◆ **TASK DIRECTIONS**
Leaving the pictures aside, repeat each line below exactly.

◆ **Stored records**
== Segment start ==
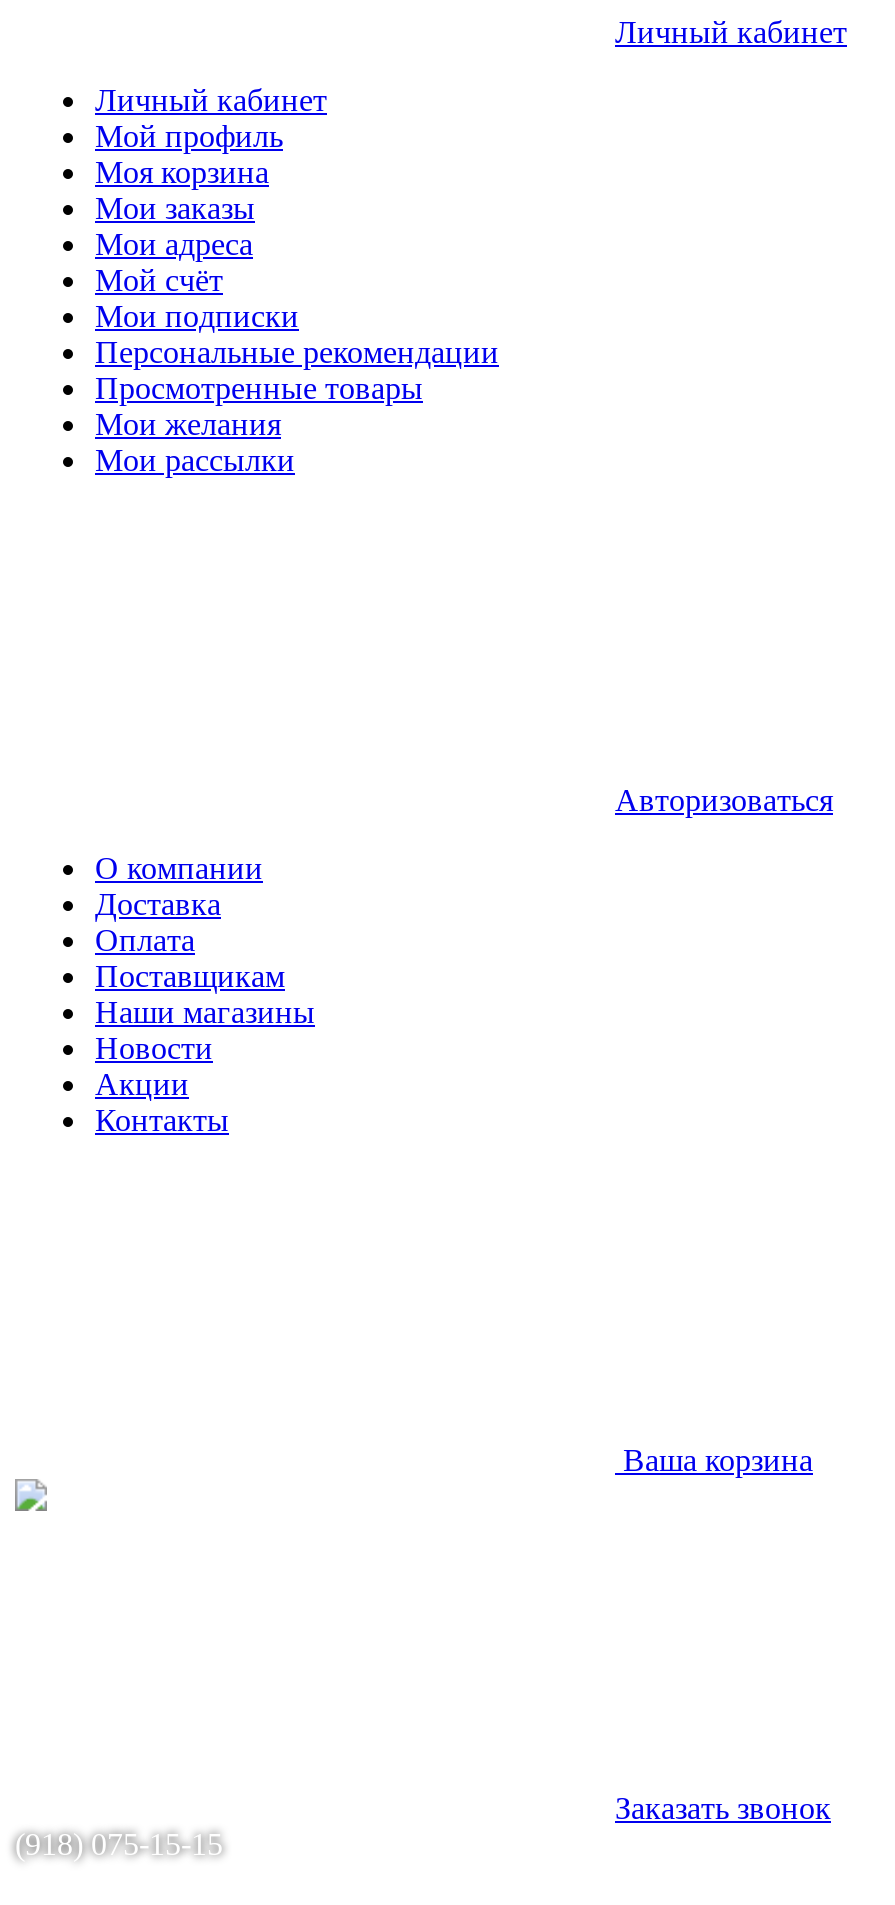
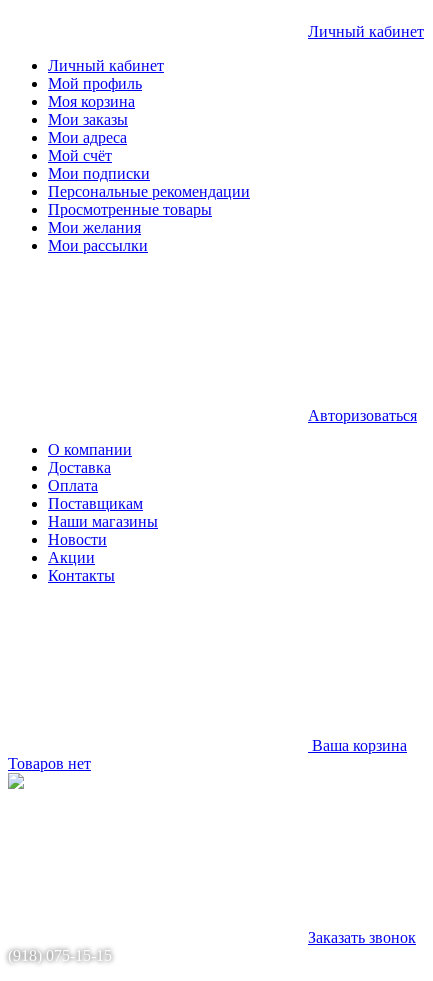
+ Товаров нет
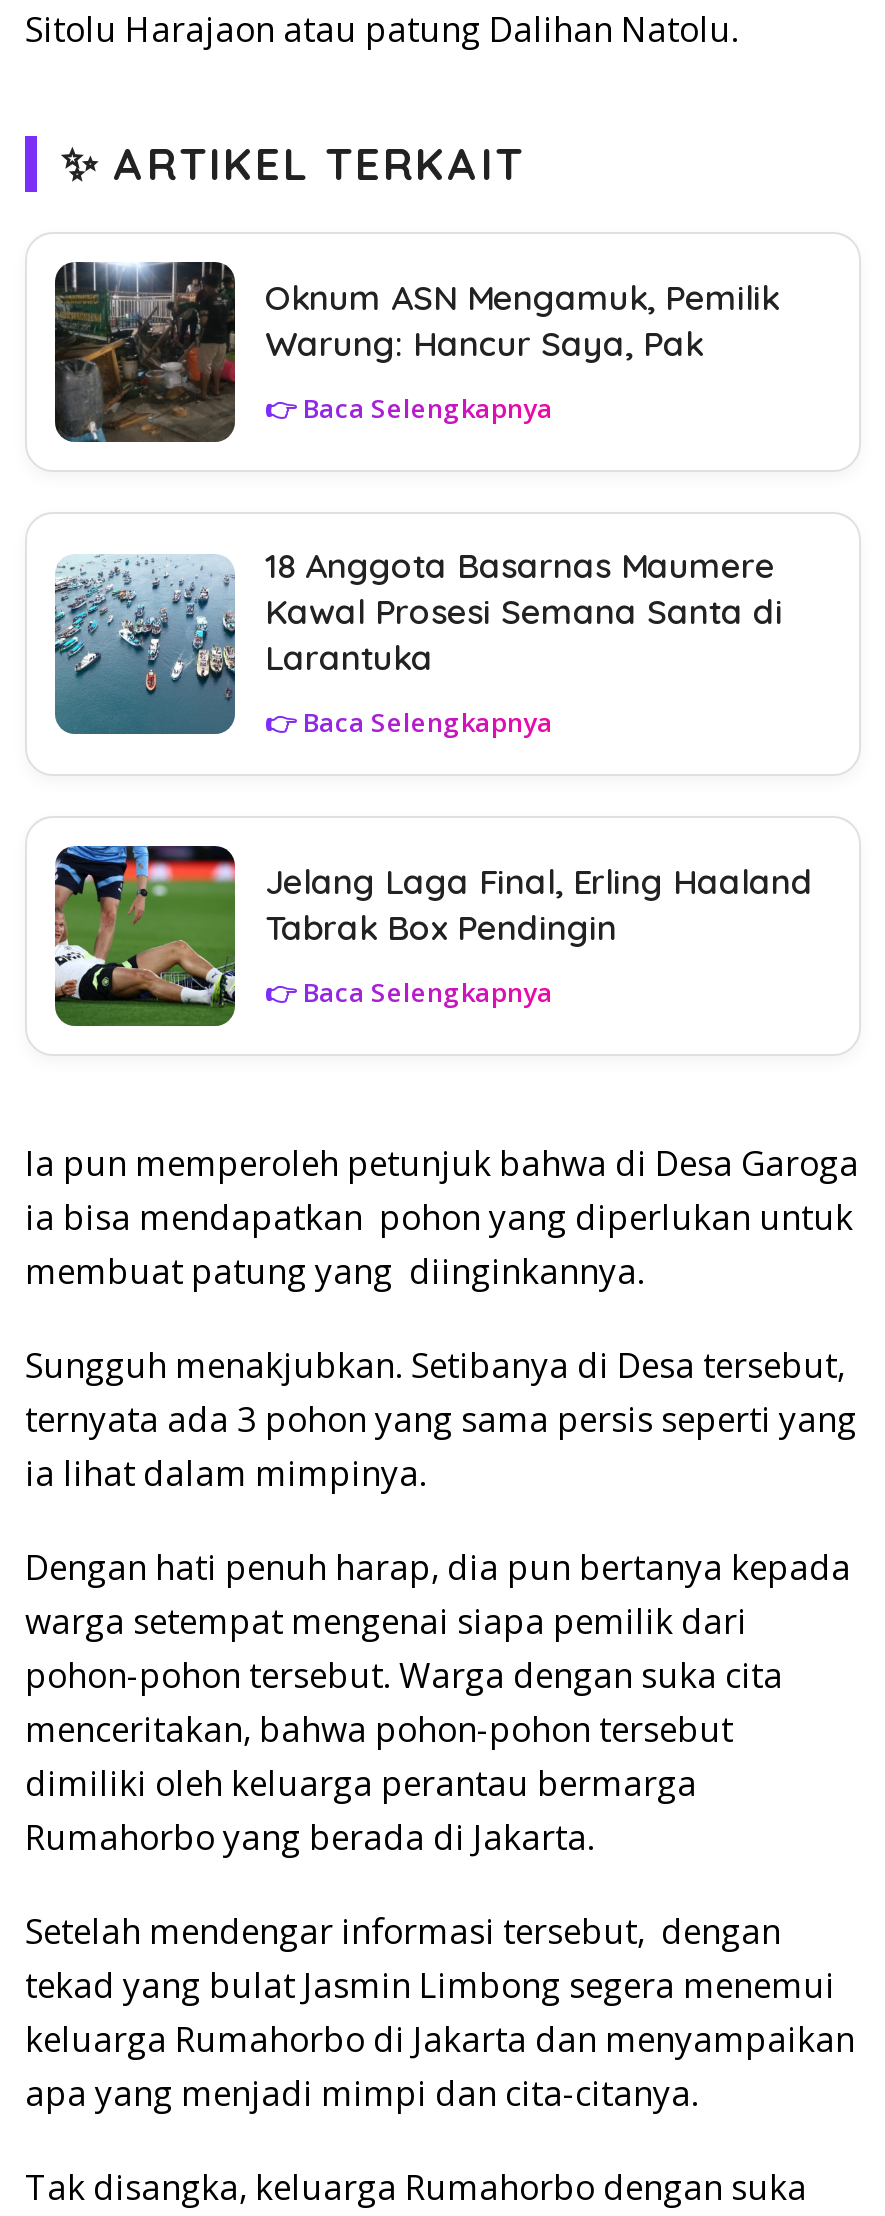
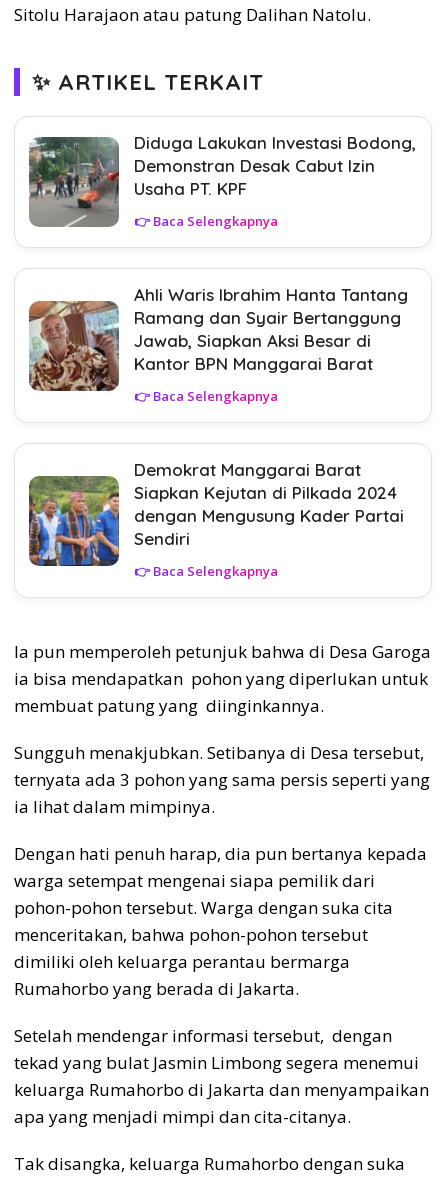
- [image]
- Oknum ASN Mengamuk, Pemilik
- Warung: Hancur Saya, Pak
+ [image]
+ Diduga Lakukan Investasi Bodong,
+ Demonstran Desak Cabut Izin
+ Usaha PT. KPF

- [image]
- 18 Anggota Basarnas Maumere
- Kawal Prosesi Semana Santa di
- Larantuka
+ [image]
+ Ahli Waris Ibrahim Hanta Tantang
+ Ramang dan Syair Bertanggung
+ Jawab, Siapkan Aksi Besar di
+ Kantor BPN Manggarai Barat

- [image]
- Jelang Laga Final, Erling Haaland
- Tabrak Box Pendingin
+ [image]
+ Demokrat Manggarai Barat
+ Siapkan Kejutan di Pilkada 2024
+ dengan Mengusung Kader Partai
+ Sendiri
== Segment end ==
◆ **ANSWER TO THE EXERCISE**
+ Товаров нет
- [image]
- Oknum ASN Mengamuk, Pemilik
- Warung: Hancur Saya, Pak
+ [image]
+ Diduga Lakukan Investasi Bodong,
+ Demonstran Desak Cabut Izin
+ Usaha PT. KPF

- [image]
- 18 Anggota Basarnas Maumere
- Kawal Prosesi Semana Santa di
- Larantuka
+ [image]
+ Ahli Waris Ibrahim Hanta Tantang
+ Ramang dan Syair Bertanggung
+ Jawab, Siapkan Aksi Besar di
+ Kantor BPN Manggarai Barat

- [image]
- Jelang Laga Final, Erling Haaland
- Tabrak Box Pendingin
+ [image]
+ Demokrat Manggarai Barat
+ Siapkan Kejutan di Pilkada 2024
+ dengan Mengusung Kader Partai
+ Sendiri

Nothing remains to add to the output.